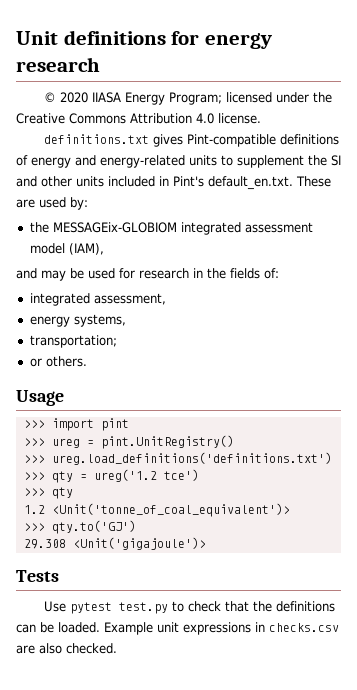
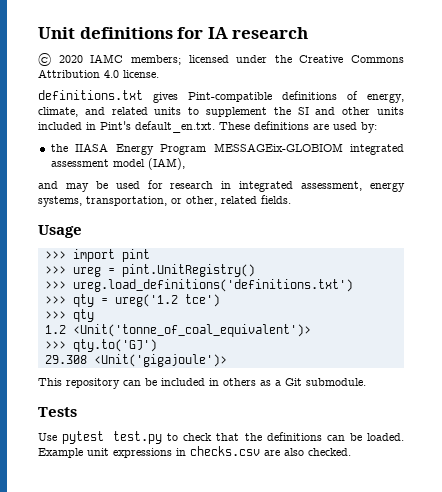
[205,33,273,49] energy -> [207,27,228,39] IA
[91,92,222,105] IIASA Energy Program; -> [90,54,181,65] IAMC members;
[31,155,185,168] energy and energy-related -> [367,93,404,103] [38,107,148,117] energy, climate, and related
(331, 181) none -> [254,121,309,130] definitions
(49, 227) none -> [75,143,207,155] IIASA Energy Program
[207,268,279,279] the fields of: // -> (232, 185) none
(166, 299) // -> (363, 186) none
[29,335,117,348] [29,356,87,367] // transportation; // or others. -> [86,195,291,206] transportation, or other, related fields.
(206, 543) none -> [38,378,366,389] // This repository can be included in others as a Git submodule.

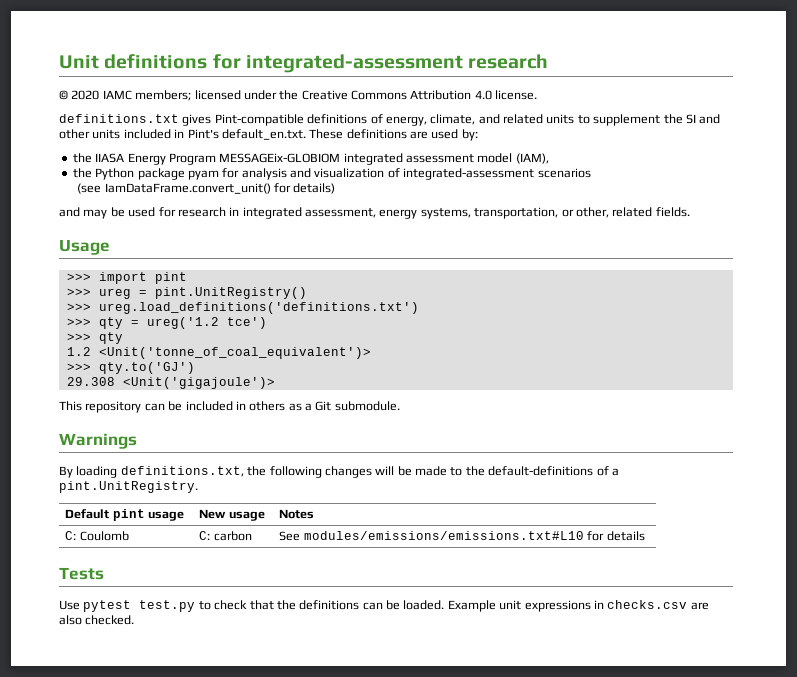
[207,27,228,39] IA -> [245,54,463,73] integrated-assessment
(185, 164) none -> [72,168,591,180] [77,183,336,194] // the Python package pyam for analysis and visualization of integrated-assessment scenarios // (see IamDataFrame.convert_unit() for details)
(366, 382) none -> [59,433,137,449] [59,466,619,478] [59,481,198,493] [65,509,185,521] [199,509,265,521] [279,509,315,519] [65,531,129,541] [199,531,252,541] [279,531,645,541] // Warnings // By loading definitions.txt, the following changes will be made to the default-definitions of a pint.UnitRegistry. // Default pint usage | New usage | Notes // C: Coulomb | C: carbon | See modules/emissions/emissions.txt#L10 for details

********************

__What is being asked__: In the records, which lines mention the word "integrated"? Copy those lines.

__Task response__:
[207,27,228,39] IA -> [245,54,463,73] integrated-assessment
(185, 164) none -> [72,168,591,180] [77,183,336,194] // the Python package pyam for analysis and visualization of integrated-assessment scenarios // (see IamDataFrame.convert_unit() for details)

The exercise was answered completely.